It has been 14 years today since Mother passed away and I still miss her. Actually, the longer time goes on and the older I get, the more I understand her better and miss her. I wish I could apologize for some of the things I thought and said to her.
She was older than all my friends’ moms and a lot more outspoken than most and that embarrassed me dreadfully as a shy, quiet little girl. Now, I realize she loved her family fiercely and wasn’t afraid to be herself. She did talk a lot and revealed confidences that I wished to keep secret, but now I can see how insignificant most of my secrets were and why she ended up telling them. For that matter, I find myself doing the same thing sometimes with my sons. I have started to recognize, over the last five years or so, a look my sons and daughter-in-law get when they wished I would just hush! ;-). How many times, over the years with Mother, did I have the same expression and thought towards her? And this towards the woman who literally risked her life to have me when she was 45 years old?! I’m ashamed of myself, I am!
Mother was a lively, passionate, possessive, protective, loving wife and mother. She did so many good things for me over the years and I wasn’t grateful enough then.

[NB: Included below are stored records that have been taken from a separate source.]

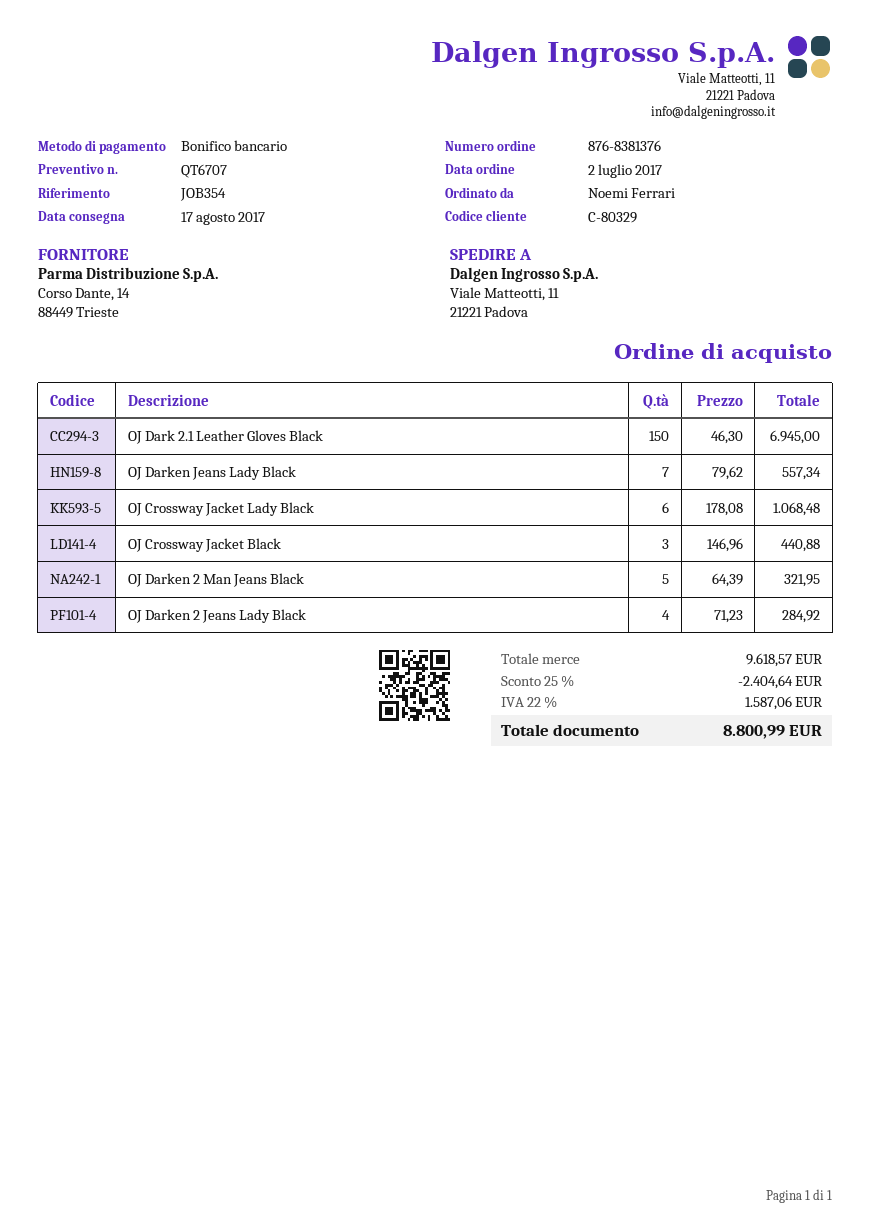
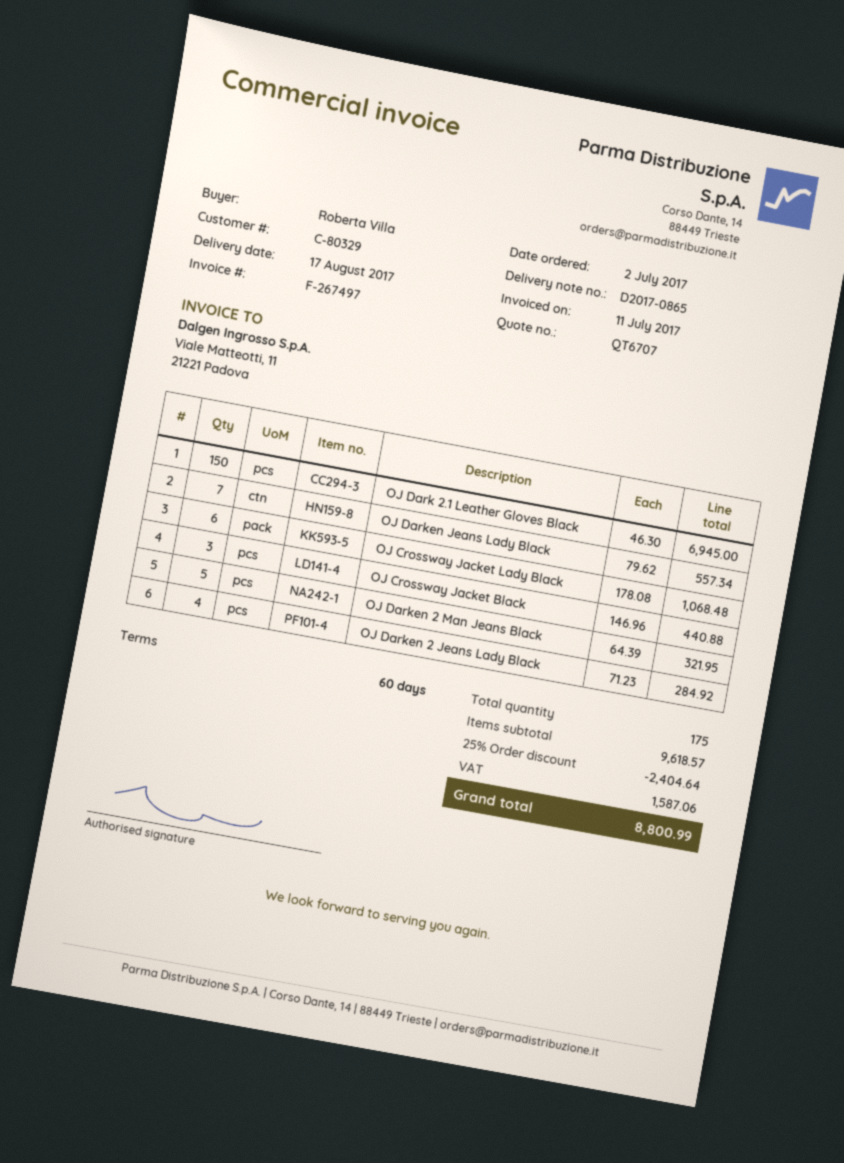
ordered by: Noemi Ferrari -> Roberta Villa

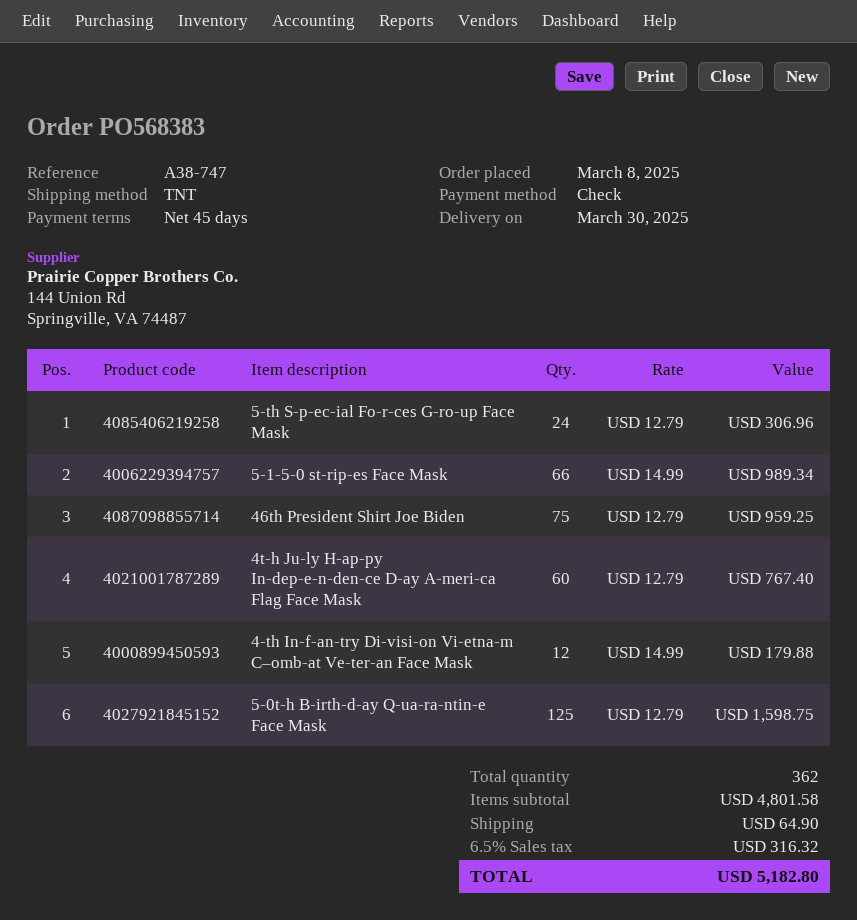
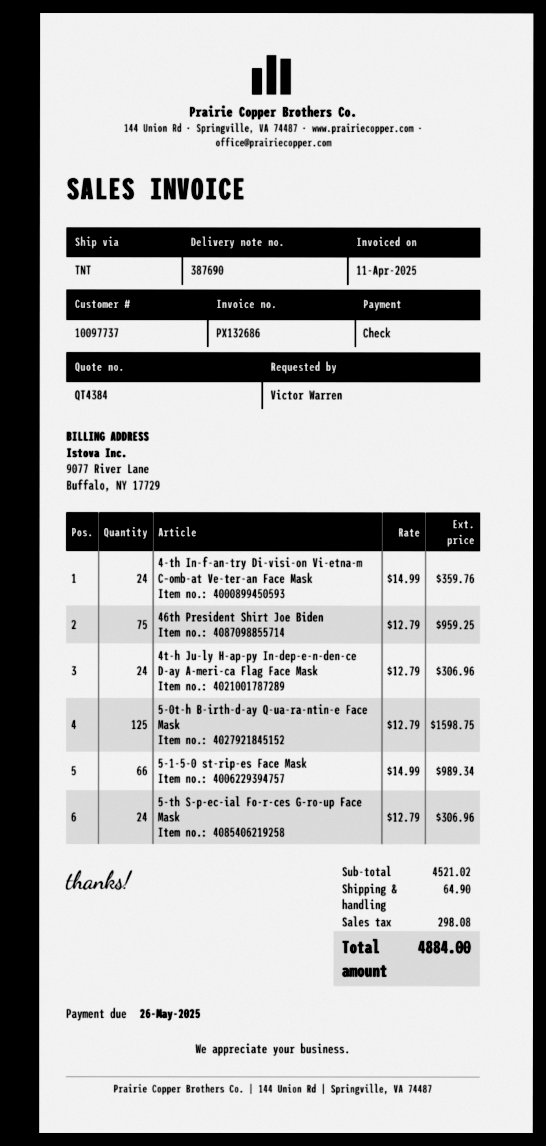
4t-h Ju-ly H-ap-py In-dep-e-n-den-ce D-ay A-meri-ca Flag Face Mask: 60 x 12.79 = 767.40 -> 24 x 12.79 = 306.96
4-th In-f-an-try Di-visi-on Vi-etna-m C–omb-at Ve-ter-an Face Mask: 12 x 14.99 = 179.88 -> 24 x 14.99 = 359.76
subtotal: 4801.58 -> 4521.02
tax: 316.32 -> 298.08
total: 5182.80 -> 4884.00

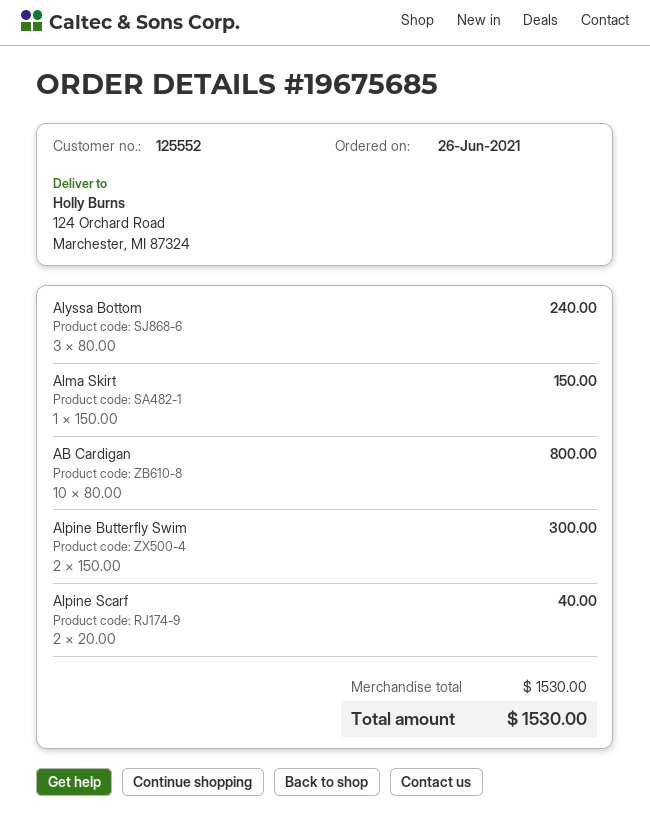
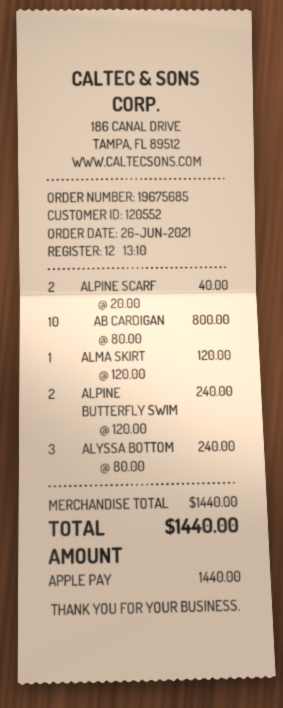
customer number: 125552 -> 120552
Alma Skirt: 1 x 150.00 = 150.00 -> 1 x 120.00 = 120.00
Alpine Butterfly Swim: 2 x 150.00 = 300.00 -> 2 x 120.00 = 240.00
subtotal: 1530.00 -> 1440.00
total: 1530.00 -> 1440.00

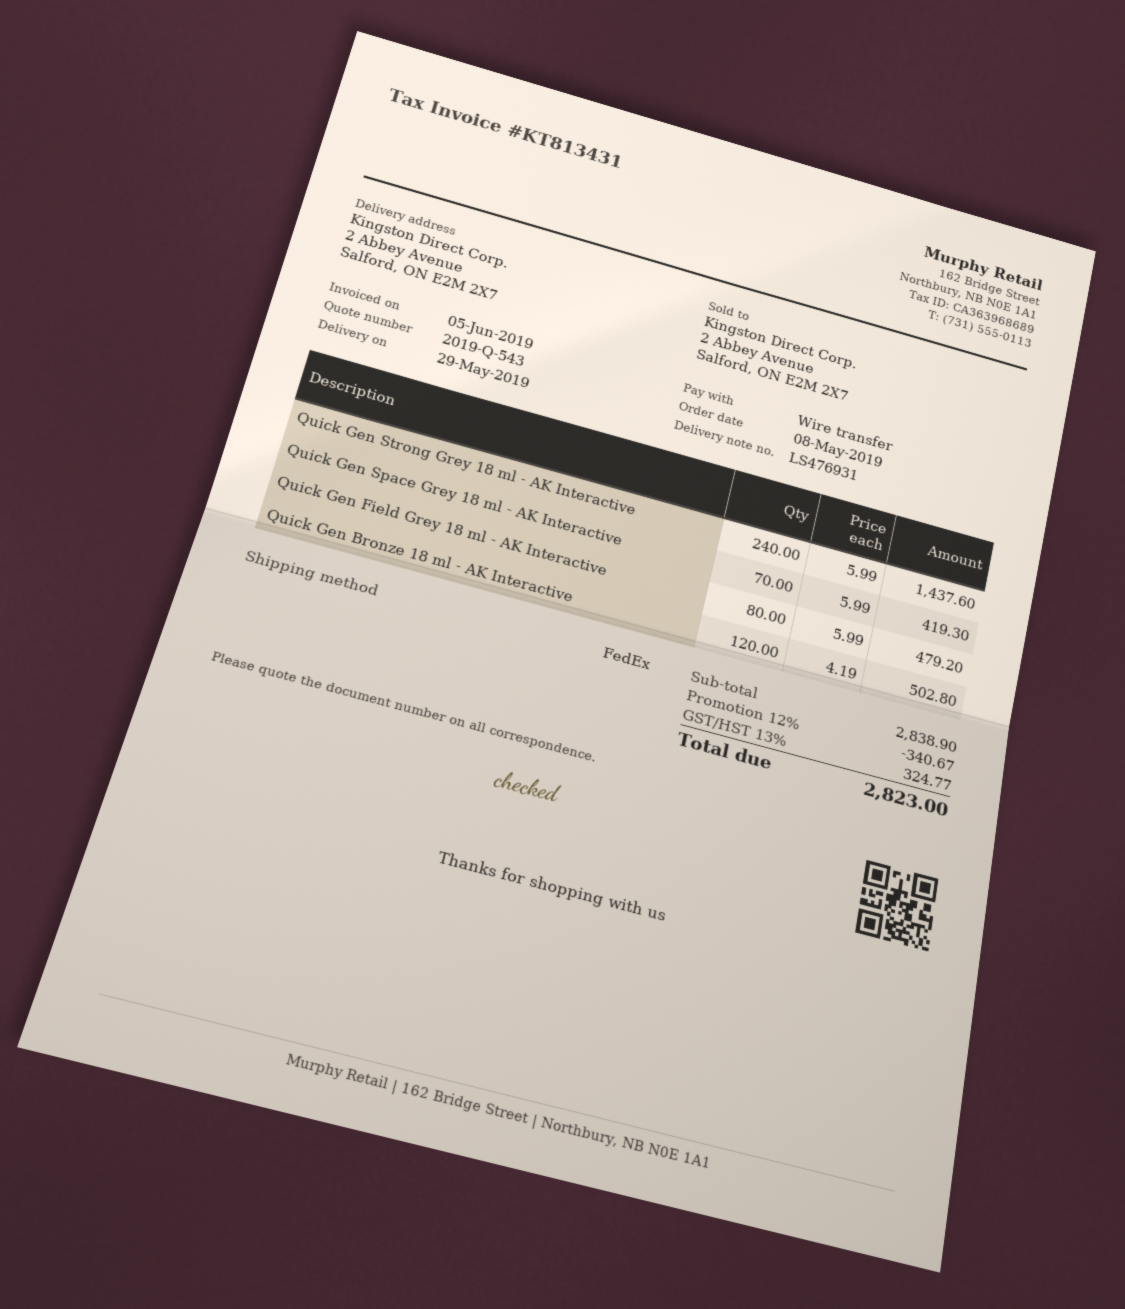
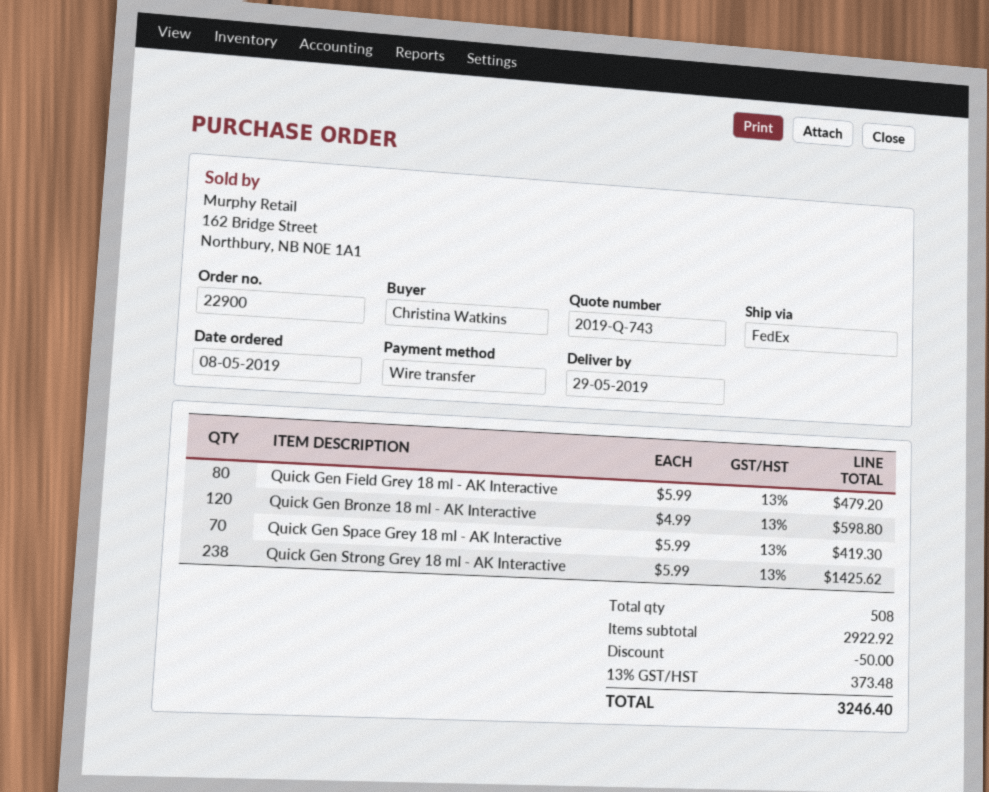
quote number: 2019-Q-543 -> 2019-Q-743
Quick Gen Strong Grey 18 ml - AK Interactive: 240 x 5.99 = 1437.60 -> 238 x 5.99 = 1425.62
Quick Gen Bronze 18 ml - AK Interactive: 120 x 4.19 = 502.80 -> 120 x 4.99 = 598.80
subtotal: 2838.90 -> 2922.92
discount: 340.67 -> 50.00
tax: 13% = 324.77 -> 13% = 373.48
total: 2823.00 -> 3246.40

Now I am grateful beyond measure and I can’t tell her face to face. I only hope that she knows somehow anyway or that I get to tell her in heaven someday. I’m grateful for Mother’s spunk and fierce love. Honestly, if I were more like her, that would please me greatly! So…if you still have your mother and you love and appreciate her, please don’t wait too long to let her know. Mother knew I loved her, but I wish I had been more understanding and grateful for her when I had her here.